I have discrete signals whose values are between 0 and 1.

I wish to post-process such a signal such that the mean of its values equals 0.5, yet keeping maximum and minimum values 0/1 intact. Intuitively, I think an 'element-wise' exponential would be the right approach, yet I can't seem to come up with the method to determine the value of the appropriate exponential.

Fictive matlab example to illustrate:

>> s=[0.2 0.7 1 0.5 0.4 0.2 0 0.3];
>> mu=mean(s)
mu =  0.41250
>> s_adjusted=s.^0.69998;
>> mu_adjusted=mean(s_adjusted)
mu_adjusted =  0.50000

What is the best method to determine the 0.69998 exponential ?

  • $\begingroup$ This is not an exponential but a power law. $\endgroup$ – Yves Daoust Sep 21 '15 at 8:26
  • $\begingroup$ @YvesDaoust: This is a subtlety that I don’t master.

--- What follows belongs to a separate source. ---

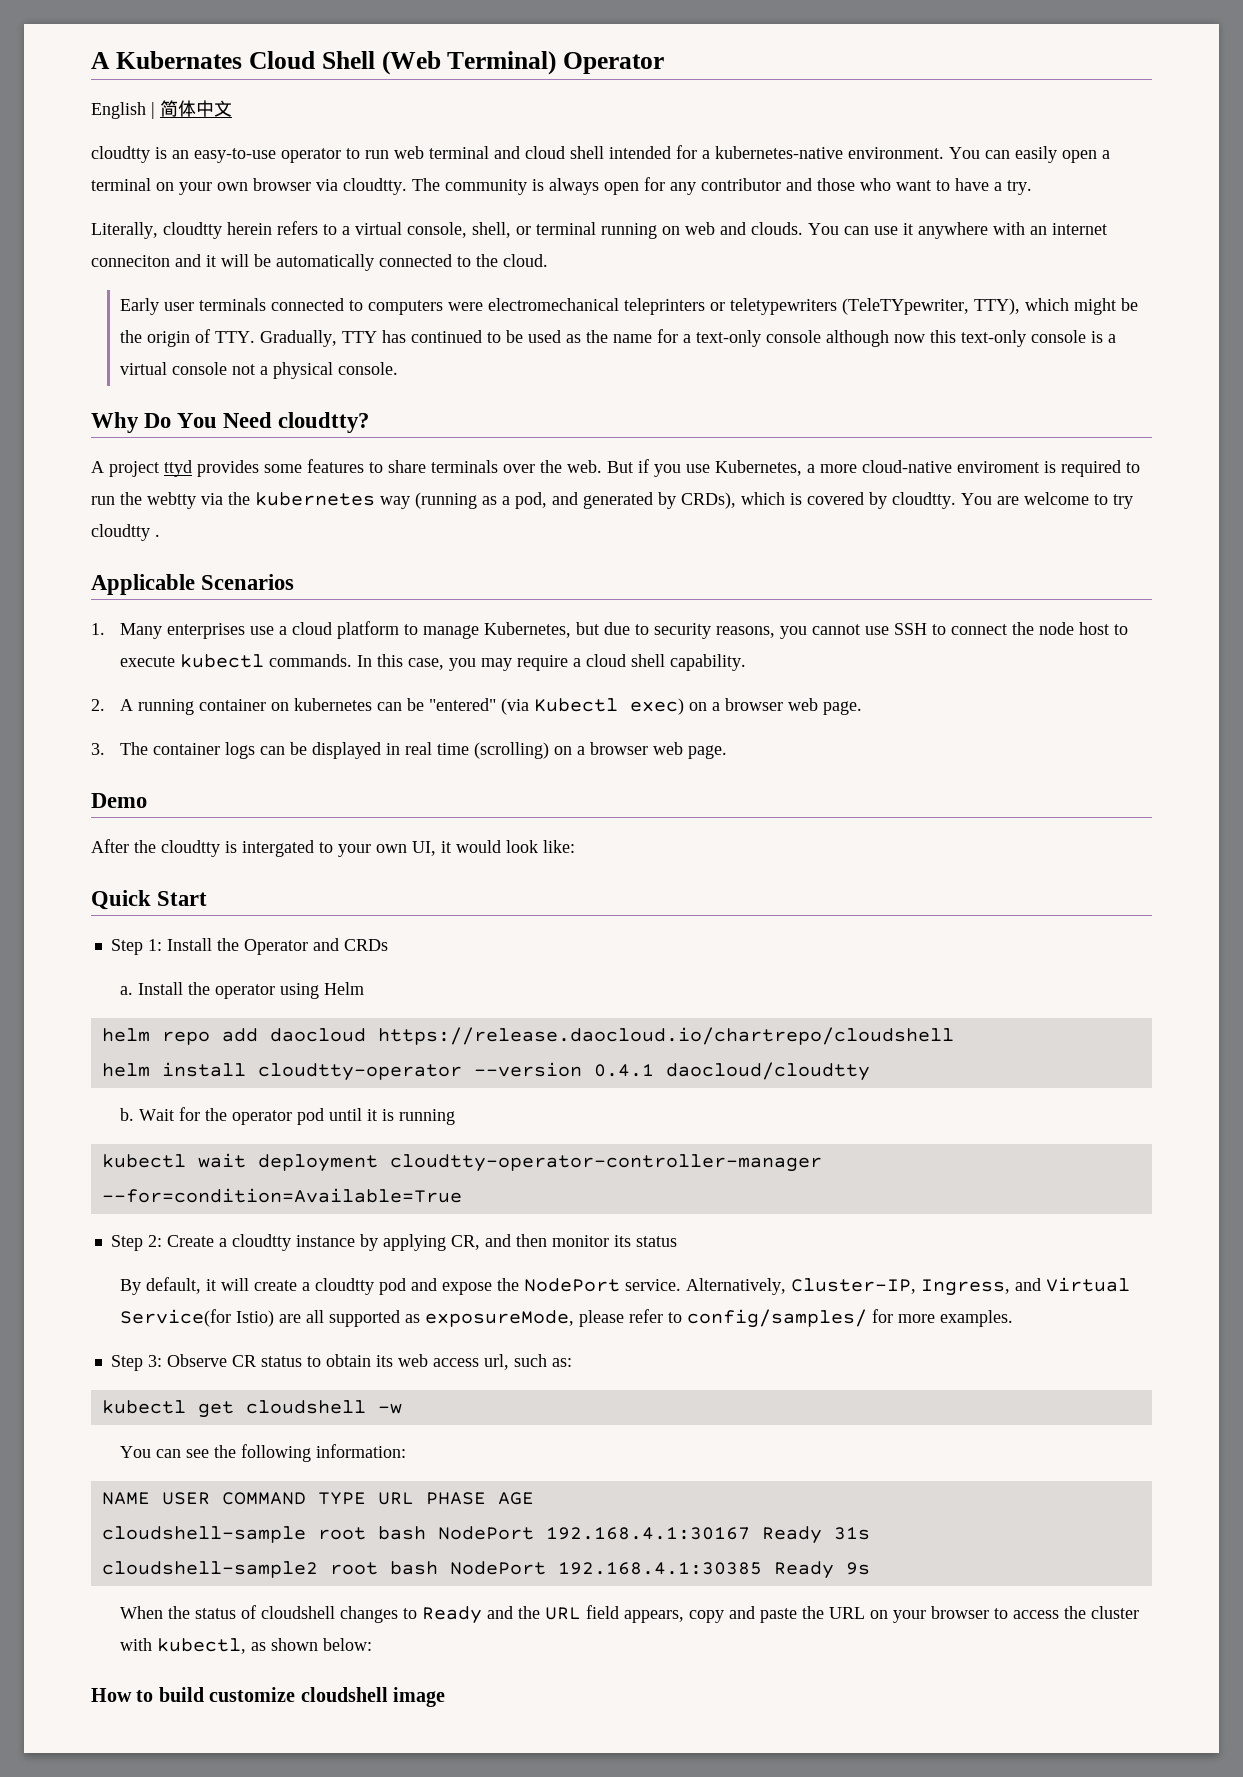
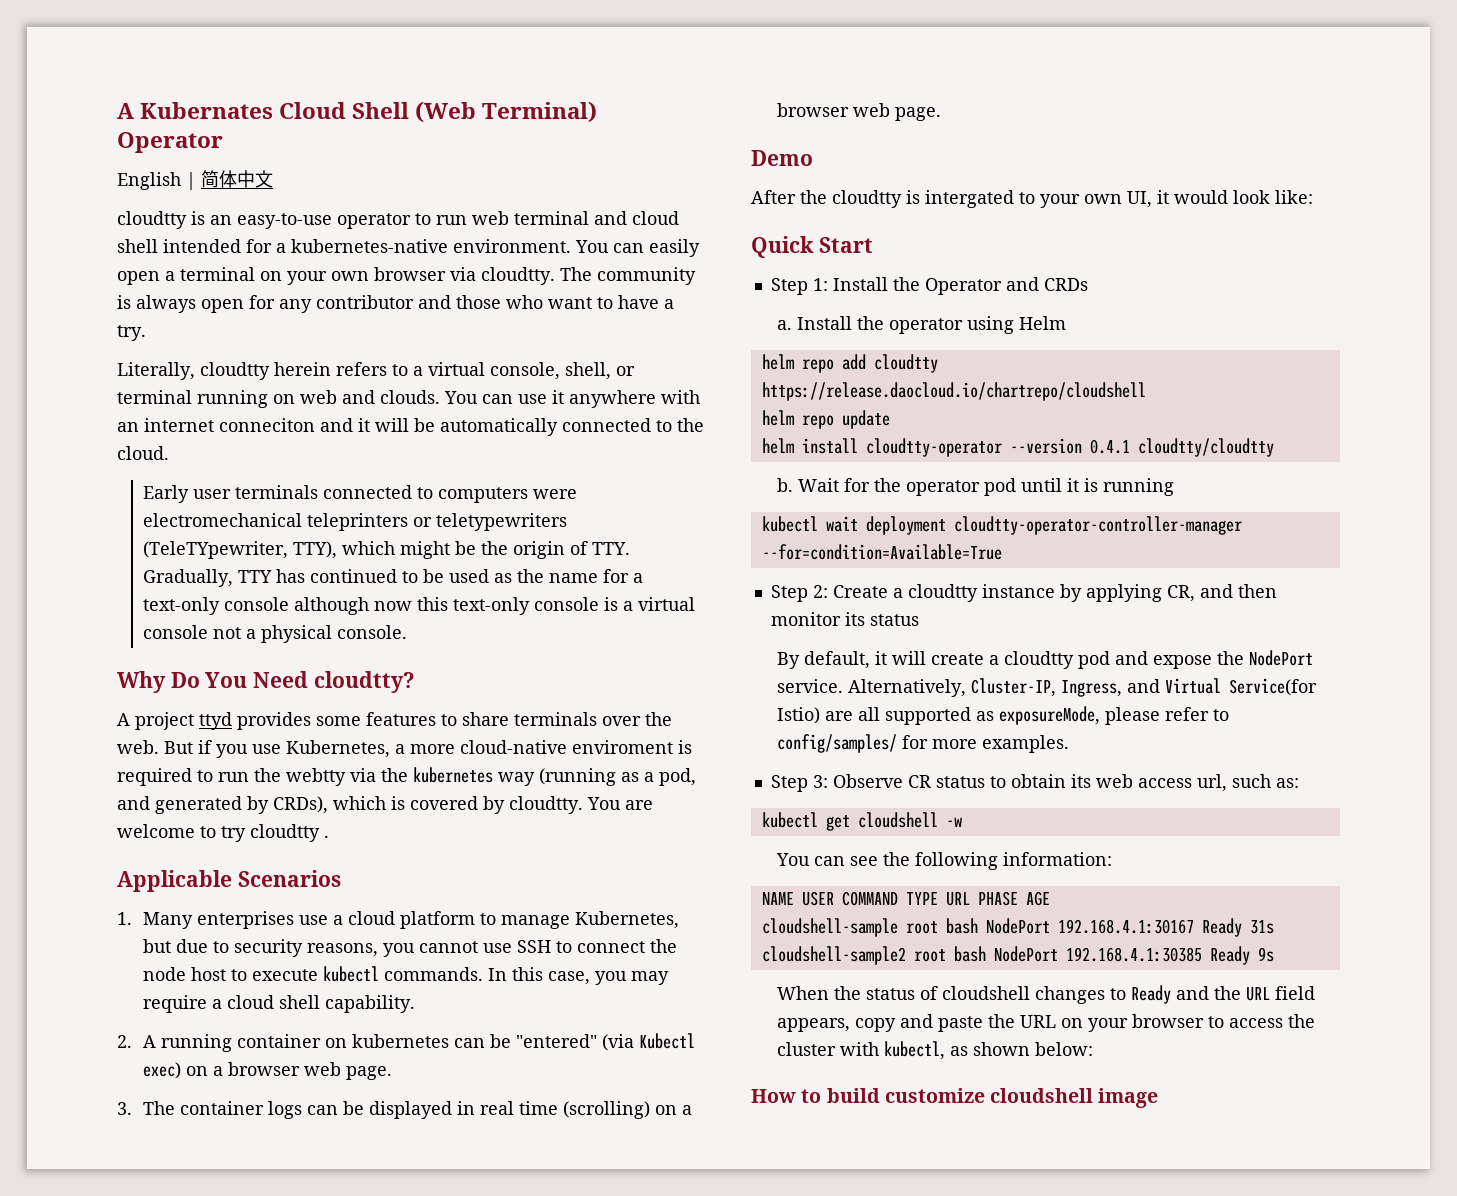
[269,1028,366,1042] daocloud -> [873,354,938,373] cloudtty
(954, 1036) none -> [761,410,890,429] // helm repo update
[665,1062,870,1081] daocloud/cloudtty -> [1137,438,1274,457] cloudtty/cloudtty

Can you please elaborate? $\endgroup$ – Stevo Sep 21 '15 at 12:44
  • $\begingroup$ Subtle. You are performing an exponentiation of each of your samples $s$, with exponent or power $a$. It is defined as $s^a = \exp{a \log{s}}$ for $s>0$, a sort of exponential of a $\log{s}$, called a power-law. An "exponential" of your data could be thought to take a form like $\exp{a s}$. $\endgroup$ – Laurent Duval Sep 22 '15 at 17:31

You need to do it numerically, as a related toy problem $2^a + 3^a = 4$ appears to have no symbolic solution. Bisection method (binary search) is probably the easiest solver to implement:

minexponent = 0;
maxexponent = 2;
targetsum = 10;
precision = 32;
loop precision times {
  exponent = (minexponent + maxexponent)*0.5;
  if (sum(s.^exponent) < targetsum) {
    maxexponent = exponent;
  } else {
    minexponent = exponent;
return exponent;

The smallest possible exponent value is 0 for your problem. If you are unsure about the largest possible exponent value, you can test the easy-to-check exponents 1, 2, 4, 8, 16 etc. (as many as needed before the sum goes below the target) before the above code, exponentiating into an auxiliary array by multiplying each element by itself.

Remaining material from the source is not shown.